[jira] [Commented] (KAFKA-1029) Zookeeper leader election stuck in ephemeral node retry loop

Michael Noll (JIRA) Tue, 29 Apr 2014 05:59:38 -0700

    [ 
https://issues.apache.org/jira/browse/KAFKA-1029?page=com.atlassian.jira.plugin.system.issuetabpanels:comment-tabpanel&focusedCommentId=13984265#comment-13984265
 ]


Michael Noll commented on KAFKA-1029:
-------------------------------------

Interestingly I ran into the very same issue while doing basic validation of 
Kafka 0.8.1.1.

Here is an example log message, which was repeated indefinitely:

{code}
[2014-04-29 09:48:27,207] INFO conflict in /controller data: 
{"version":1,"brokerid":0,"timestamp":"1398764901156"} stored data: 
{"version":1,"brokerid":0,"timestamp":"1398764894941"} (kafka.utils.ZkUtils$)
[2014-04-29 09:48:27,218] INFO I wrote this conflicted ephemeral node 
[{"version":1,"brokerid":0,"timestamp":"1398764901156"}] at /controller a while 
back in a different session, hence I will backoff for this node to be deleted 
by Zookeeper and retry (kafka.utils.ZkUtils$)
{code}

*How to reproduce (unsolved)*

Unfortunately I cannot consistently reproduce the issue and, to be honest, I am 
still not sure what actually triggers the bug.  As such I can only summarize 
what I did before and around the time when this bug was triggered, which I 
could observe through errors in log files and through errors being displayed 
after running certain commands.  So yes, it's a bit like shooting in the dark.

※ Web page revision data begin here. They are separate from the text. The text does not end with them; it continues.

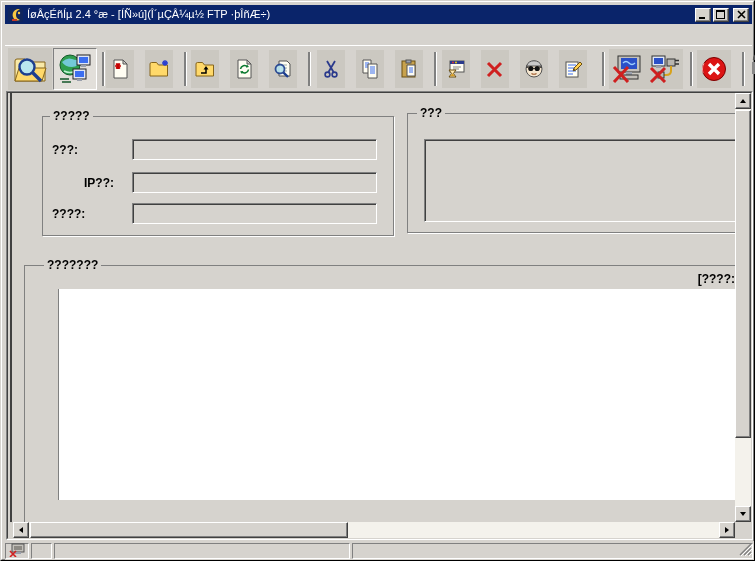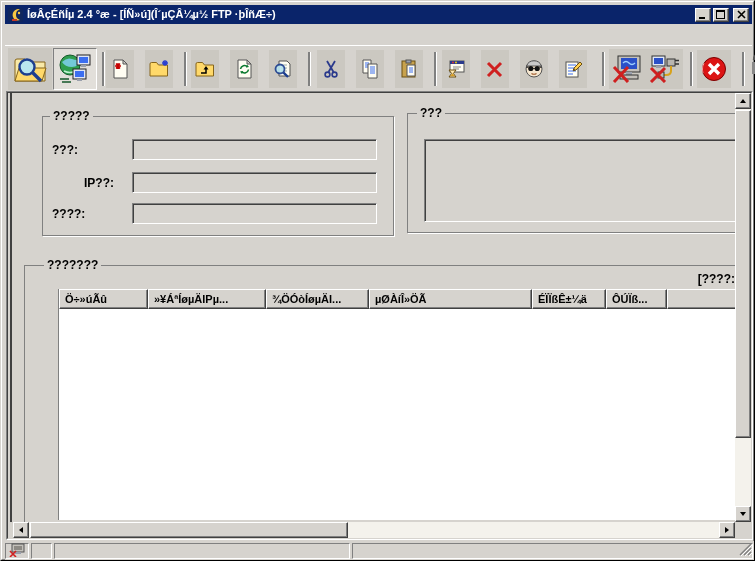--- a/index.html
+++ b/index.html
@@ -19,7 +19,7 @@
   }
   .titlebar .app-icon{width:16px;height:16px;margin:0 3px 0 1px;flex:0 0 auto;}
   .titlebar .title-text{
-    color:#fff;font-weight:bold;font-size:11px;line-height:19px;white-space:nowrap;
+    color:#fff;font-weight:normal;font-size:11px;line-height:19px;white-space:nowrap;
     overflow:hidden;flex:1 1 auto;letter-spacing:0;
   }
   .sysbtns{display:flex;gap:2px;flex:0 0 auto;margin-right:1px;}

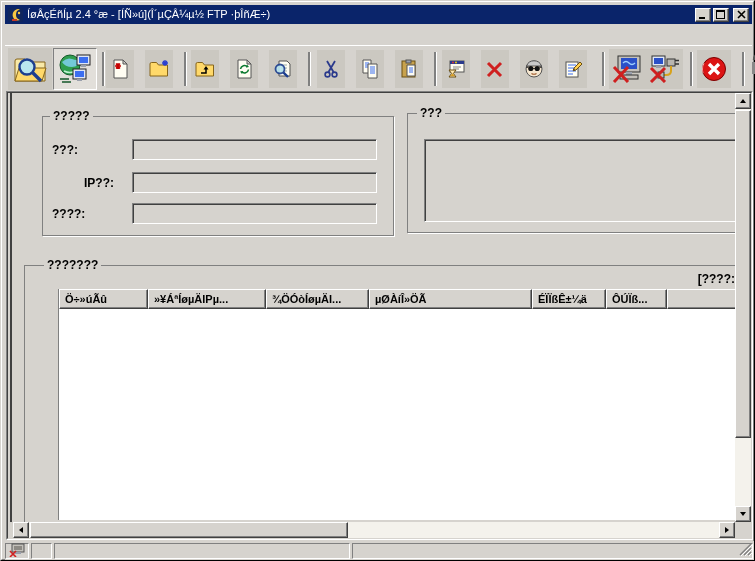--- a/index.html
+++ b/index.html
@@ -416,15 +416,6 @@
     <span class="right-caption">[????:</span>
 
     <div class="hosts-table">
-      <div class="hdr-row">
-        <span class="hdr-cell" style="width:89px">Ö÷»úÃû</span>
-        <span class="hdr-cell" style="width:118px">»¥ÁªÍøµÄIPµ...</span>
-        <span class="hdr-cell" style="width:103px">¾ÖÓòÍøµÄI...</span>
-        <span class="hdr-cell" style="width:163px">µØÀíÎ»ÖÃ</span>
-        <span class="hdr-cell" style="width:74px">ÉÏÏßÊ±¼ä</span>
-        <span class="hdr-cell" style="width:61px">ÔÚÏß...</span>
-        <span class="hdr-cell" style="width:80px"></span>
-      </div>
       <div class="list-body"></div>
     </div>
   </div>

Here's an overview of my test setup:

- I deployed Kafka 0.8.1.1 to one machine {{kafka1}} and ZooKeeper 3.4.5 to a 
second machine {{zookeeper1}}.
- I followed the Kafka 0.8.1 quick start guide to create a topic "test" with 1 
partition and a replication factor of 1.
- I sent test messages to the topic "test" via the console producer.
- I read test messages from the topic "test" via the console consumer.
- Apart from producing and consuming a handful of test messages I also ran some 
supposedly read-only admin commands such as "describing" the topic, and running 
the consumer offset checker tool.
- At "some" point, Kafka was caught in an indefinite loop complaining about 
"conflicted ephemeral node".


The following paragraphs list in more detail what I did before the error popped 
up.

Producer:

{code}
$ sudo su - kafka
$ cd /opt/kafka

# This command returned no topics at this point = worked as expected
$ bin/kafka-topics.sh --list --zookeeper zookeeper1

# I created a topic, worked as expected
$ bin/kafka-topics.sh --create --zookeeper zookeeper1 --replication-factor 1 
--partitions 1 --topic test

# I requested details of topic "test", worked as expected
$ bin/kafka-topics.sh --zookeeper zookeeper1 --describe --topic test

# I started a console producer and manually send a handful of test messages, 
worked as expected (see consumer below)
$ bin/kafka-console-producer.sh --broker-list localhost:9092 --topic test
{code}

Consumer:

{code}
$ sudo su - kafka
$ cd /opt/kafka

# I started a console consumer, worked as expected (i.e. could read messages 
sent by producer, see above)
$ bin/kafka-console-consumer.sh --zookeeper zookeeper1 --topic test 
--from-beginning
{code}

Up to that point, everything worked.  But then the Kafka broker went the way of 
the dodo.  As I said I can't pinpoint the cause, and re-running the same 
commands on a fresh Kafka/ZooKeeper deployment (fresh VMs etc.) didn't 
consistently trigger the issue like I hoped.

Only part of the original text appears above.